P. H. : La modernité, c'est la disponibilité perpétuelle du texte littéraire à l'appel que le réel lui adresse. C'est pourquoi elle restera toujours vivante et changeante. Aujourd'hui l'Occident éprouve le besoin de se tourner vers l'Extrême-Orient où émerge une autre manière de concevoir la modernité qui fait voler en éclats toutes les utopies esthétiques européanocentristes du siècle dernier. La modernité ne signifie plus le progrès esthétique mais la possibilité d'un dialogue conscient et toujours renouvelé entre les formes différentes et simultanées de l'expérience littéraire. C'est ce dialogue qui doit être développé.

CG

 

Biographie
Philippe Forest est né en 1962 à Paris. Il est diplômé de l'Institut politique de Paris (1983) et docteur ès lettres (1991).

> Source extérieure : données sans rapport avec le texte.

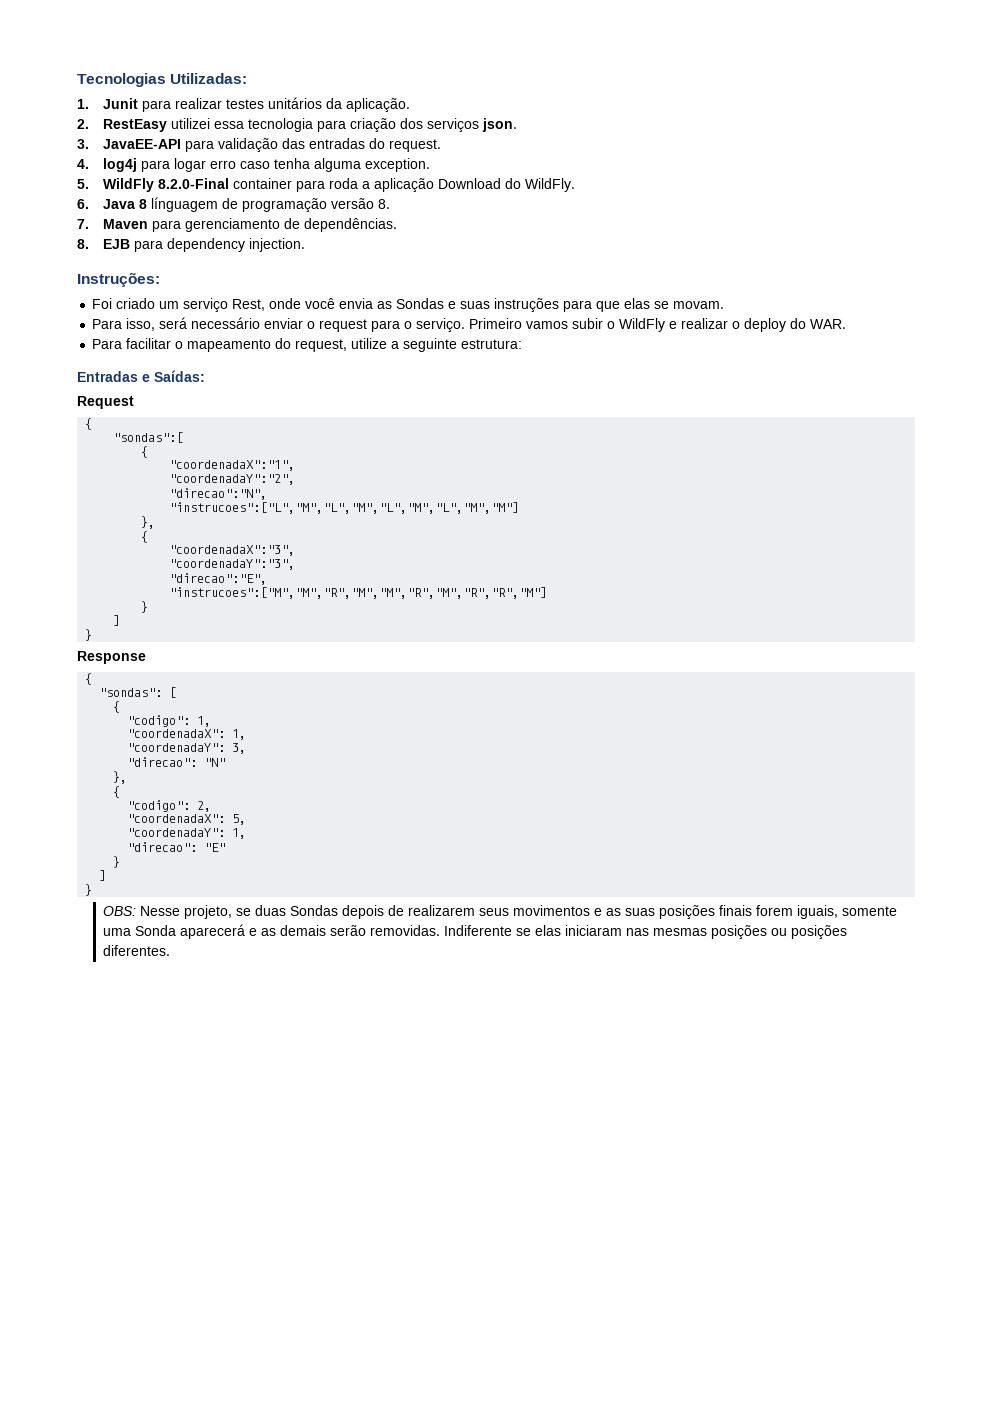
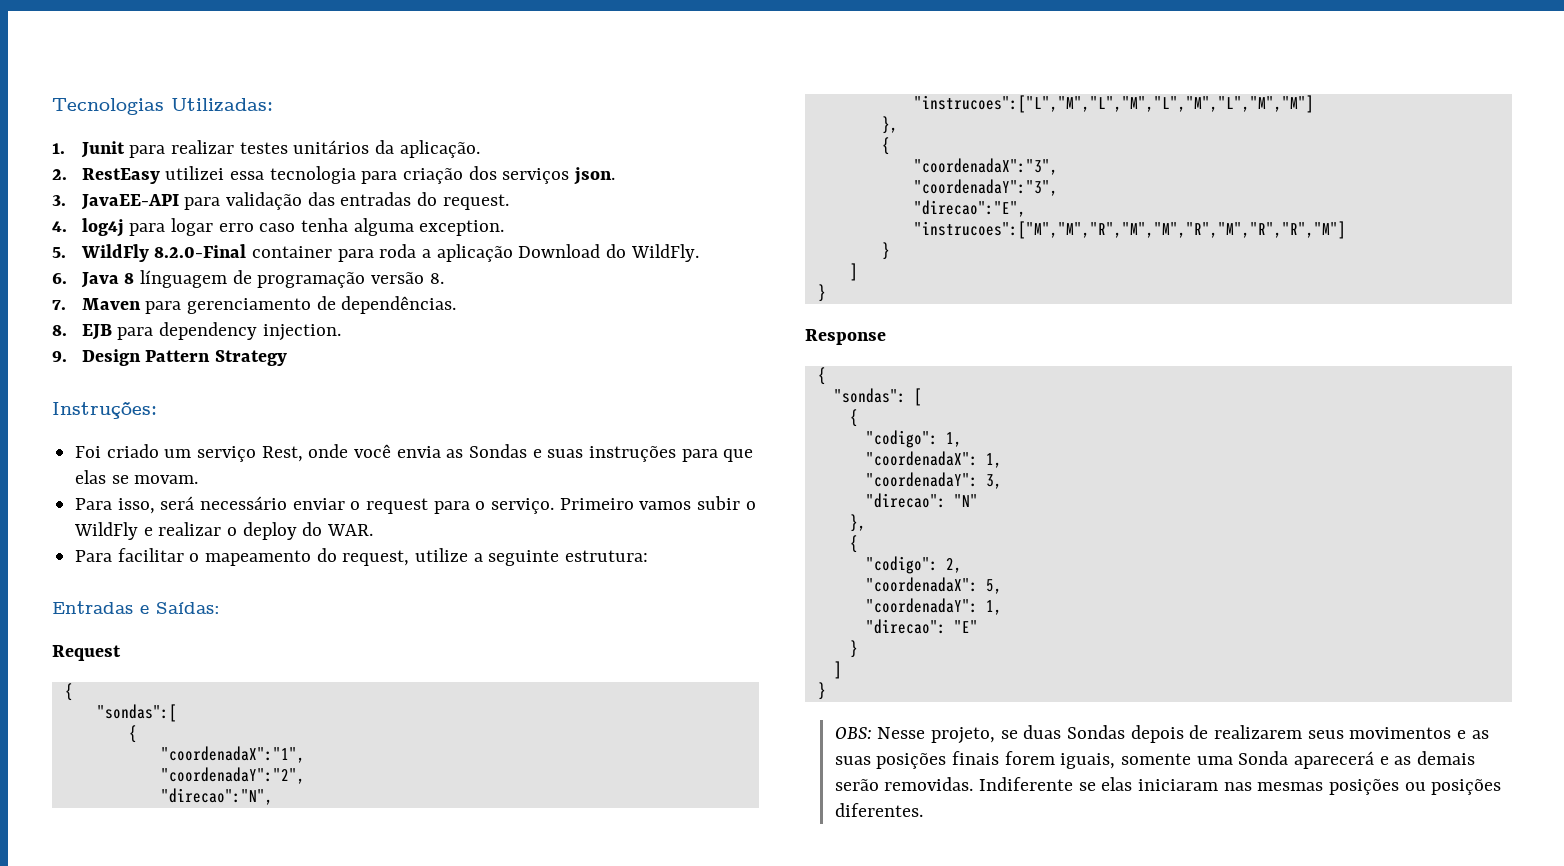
(306, 245) none -> [52,349,287,366] // 9. Design Pattern Strategy

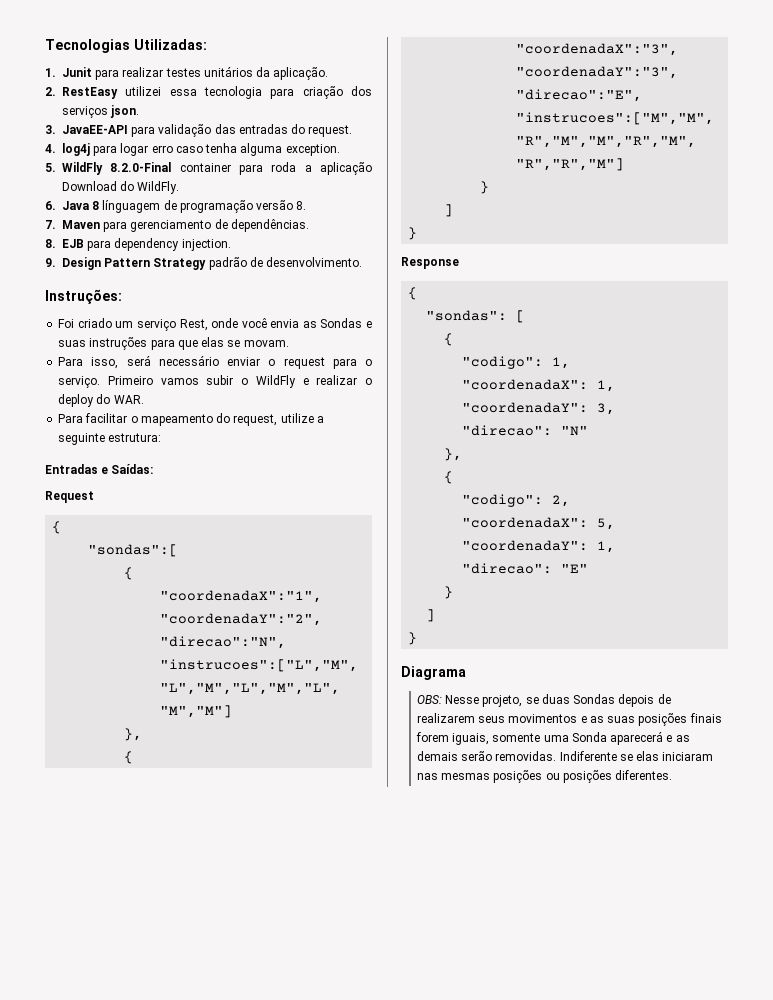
(287, 358) none -> [208,257,363,270] padrão de desenvolvimento.
(826, 691) none -> [401,666,466,680] // Diagrama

Il a vécu sept ans en Grande Bretagne où il a enseigné la littérature française dans diverses universités (Edimbourg, Saint-Andrews, Cambridge, Londres). Depuis 1995, il est maître de conférences en littérature comparée à l'université de Nantes.
Il est l'auteur d'une dizaine d'essais sur la littérature et la culture contemporaine, notamment : Philippe Sollers, Camus, Histoire de Tel Quel, Textes et labyrinthes : Joyce, Kafka, Muir, Borges, Butor, Robbe-Grillet, et de deux romans édités chez Gallimard : L'Enfant éternel (prix Femina du Premier roman en 1997) et Toute la nuit qui paraît en 1999.
Il collabore au magazine Art Press.
Il consacre la plus grande part de son activité de critique à la littérature, mais aussi, ponctuellement,
au cinéma et aux arts plastiques.

Bibliographie sommaire
Philippe Sollers, Seuil, Paris 1992
Camus, Marabout, Paris 1992
Histoire de " Tel quel " : 1960 - 1982. Paris, Seuil 1995
Textes et labyrinthes
, Editions Inter-Universitaires, 1995
L'Enfant éternel, Gallimard, Paris 1997
Le Roman, le réel, Pleins Feux, Nantes, 1999.
Toute la nuit, Gallimard, Paris 1999
Le Roman, le je, Pleins Feux, Nantes, 2001.
Oé Kenzaburô, légendes d'un romancier japonais, Pleins Feux, Nantes, 2001.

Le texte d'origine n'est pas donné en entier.